Les Tunisiens vivent aujourd’hui dans l’attente d’obtenir un prêt de tel pays ou un don de tel autre. Nous retenons notre souffle en espérant l’approbation d’un financement par un fonds étranger, comme si nous n’avons pas d’autres moyens pour payer nos dépenses de fonctionnement, notamment les salaires de fonction publique, qui continuent de crever le plafond.
Par Hssan Briki
Le 20 juillet 2023, au Palais de la Kasbah, la ministre des Finances tunisienne, Sihem Nemsia, et son homologue saoudien, Mohamed Bin Abdullah Al-Jadaan, ont signé deux accords sous le regard de la cheffe du gouvernement Najla Bouden. Le premier porte sur un prêt de 400 millions de dollars et le second sur un don de 100 millions de dollars. Le ministre saoudien a également promis, lors de sa rencontre, le même jour, au palais de Carthage, avec le président Kaïs Saïed, des soutiens supplémentaires du Fonds saoudien de développement et d’autres institutions financières des pays du Golfe.
Une situation tragique
Indépendamment de ce que ce financement représente comme opportunités pour l’économie tunisienne, qui traverse une crise étouffante, et notamment pour le financement du budget de l’Etat, en attendant la finalisation de l’accord avec le Fonds monétaire international (FMI) pour un prêt de 1,9 milliard de dollars, qui a pris beaucoup de retard, il ne faut pas perdre de vue la portée tragique de notre situation actuelle. Pendant plus de deux ans, toute une nation ne discute que des chances d’obtenir des prêts extérieurs. Le pays donne même l’impression de se doper à la dette, comme s’il est incapable de produire lui-même les richesses nécessaires à la satisfaction de ses besoins vitaux.

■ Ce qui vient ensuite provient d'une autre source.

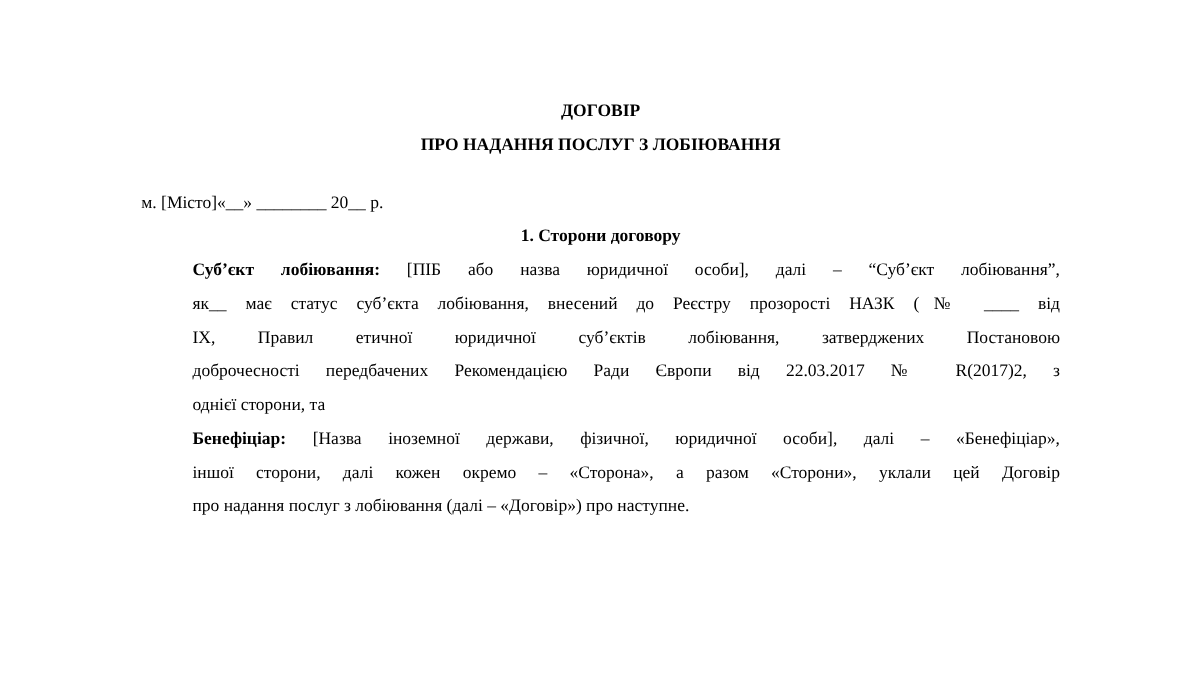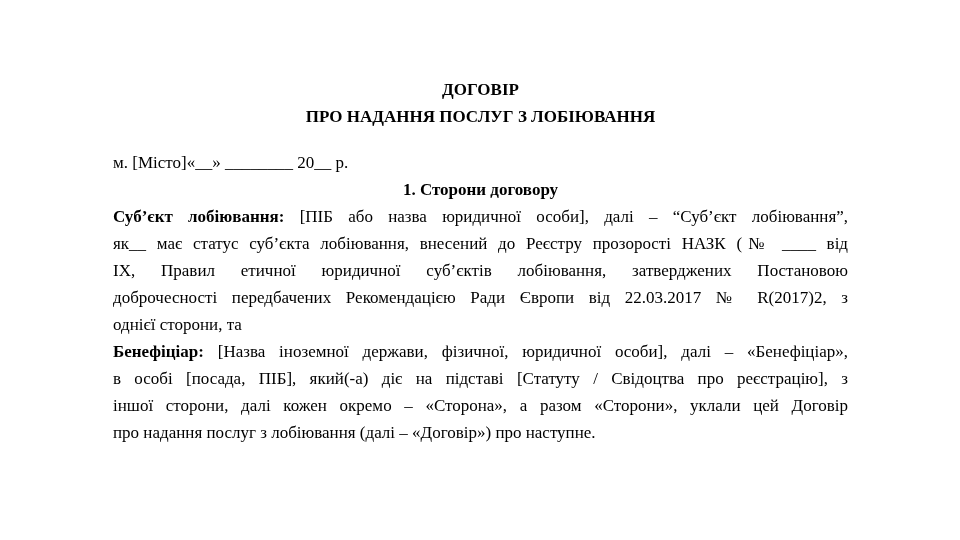--- a/index.html
+++ b/index.html
@@ -23,7 +23,7 @@
     left: 113px;
     top: 76px;
     width: 735px;
-    font-size: 17px;
+    font-size: 14px;
     line-height: 27px;
   }
   .doc-title {

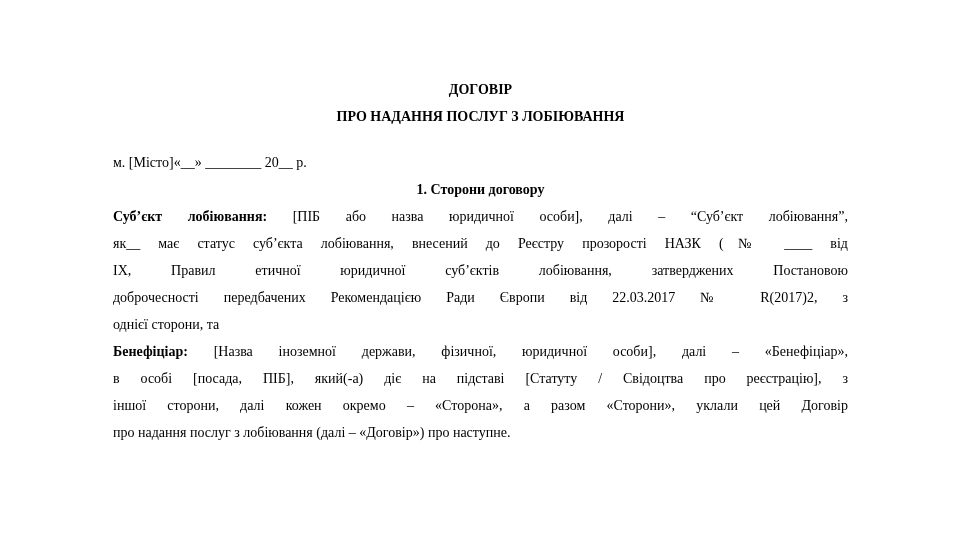--- a/index.html
+++ b/index.html
@@ -43,6 +43,7 @@
     text-align: justify;
     text-align-last: justify;
     white-space: normal;
+    margin-left: 41px;
   }
   .line.last {
     text-align: justify;

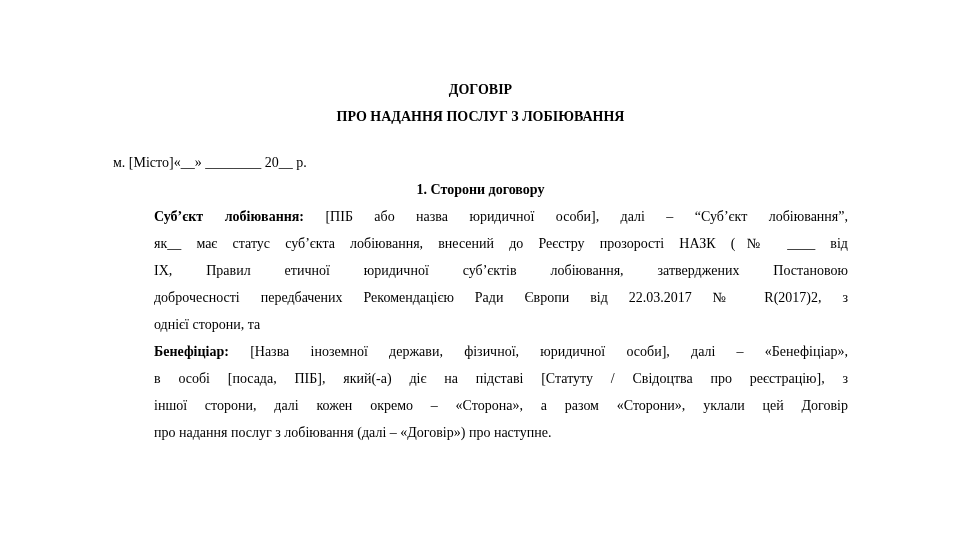--- a/index.html
+++ b/index.html
@@ -74,7 +74,6 @@
         <div class="line">доброчесності передбачених Рекомендацією Ради Європи від 22.03.2017 № R(2017)2, з</div>
         <div class="line last">однієї сторони, та</div>
         <div class="line"><strong>Бенефіціар:</strong> [Назва іноземної держави, фізичної, юридичної особи], далі – «Бенефіціар»,</div>
-        <div class="line">в особі [посада, ПІБ], який(-а) діє на підставі [Статуту / Свідоцтва про реєстрацію], з</div>
         <div class="line">іншої сторони, далі кожен окремо – «Сторона», а разом «Сторони», уклали цей Договір</div>
         <div class="line last">про надання послуг з лобіювання (далі – «Договір») про наступне.</div>
       </div>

C’est ainsi que depuis 2011 jusqu’à aujourd’hui, nos réalisations se sont limitées à l’obtention de prêts et de dons. D’après un rapport publié par ilBoursa, durant la période entre 2011 et 2022, les caisses de l’Etat ont été renflouées de 65,4 milliards de dinars, répartis entre 61,8 milliards de dinars de crédits et 3,6 milliards de dinars de dons, en provenance de plusieurs bailleurs de fonds tel que l’Union européenne, les Etats-Unis, le Qatar, l’Arabie saoudite, l’Algérie, le FMI, la Berd, la BAD, et d’autres.
Obtenir des financements extérieurs pour relancer l’économie nationale est certes nécessaire, et la plupart des pays empruntent de l’argent pour se relancer. Cependant, il est crucial d’utiliser les prêts dans le cadre d’un plan global pour sortir définitivement le pays de la crise, plutôt que de les dépenser dans le paiement des salaires d’une administration aussi prolifique que souvent encombrante et inefficace.
Par ailleurs, tout le monde assume la responsabilité de la situation actuelle en fonction du degré d’autorité qu’il a détenu ou qu’il détient encore, mais nous devons prendre conscience que la simple obtention d’un prêt ne garantit pas la sortie de la crise et la relance économique. Il est essentiel aussi de réfléchir aux moyens de mieux utiliser l’argent des prêts obtenus pour améliorer la situation générale dans le pays et non pour les dilapider dans des dépenses de fonctionnement.
Pour un Etat comme pour un individu, un prêt investi dans un projet rentable peut mener à la prospérité, tandis qu’un prêt dilapidé dans la satisfaction de besoins quotidiens risque d’aggraver la crise de l’endettement : un cercle vicieux d’où ne sortent que les pays qui savent passer d’une économie portée par la consommation à une économie portée par l’investissement, la production et l’exportation.
S’accrocher à la chimère de l’annulation de la dette et de la récupération des fonds pillés, souvent agitée par le président de la république Kaïs Saïed, comme il vient de le faire, une nouvelle fois, dimanche 23 juillet, à la Conférence internationale sur le développement et la migration, à Rome, n’est pas la bonne méthode pour sortir de la crise. Elle ne saurait, en tout cas, nous épargner les efforts que nous devons faire sur nous-mêmes pour réduire nos dépenses et accroître notre productivité. Seul la volonté, le travail, la sueur et les sacrifices nous sortiront de la crise actuelle, tout le reste est de la littérature destinée à endormir son homme.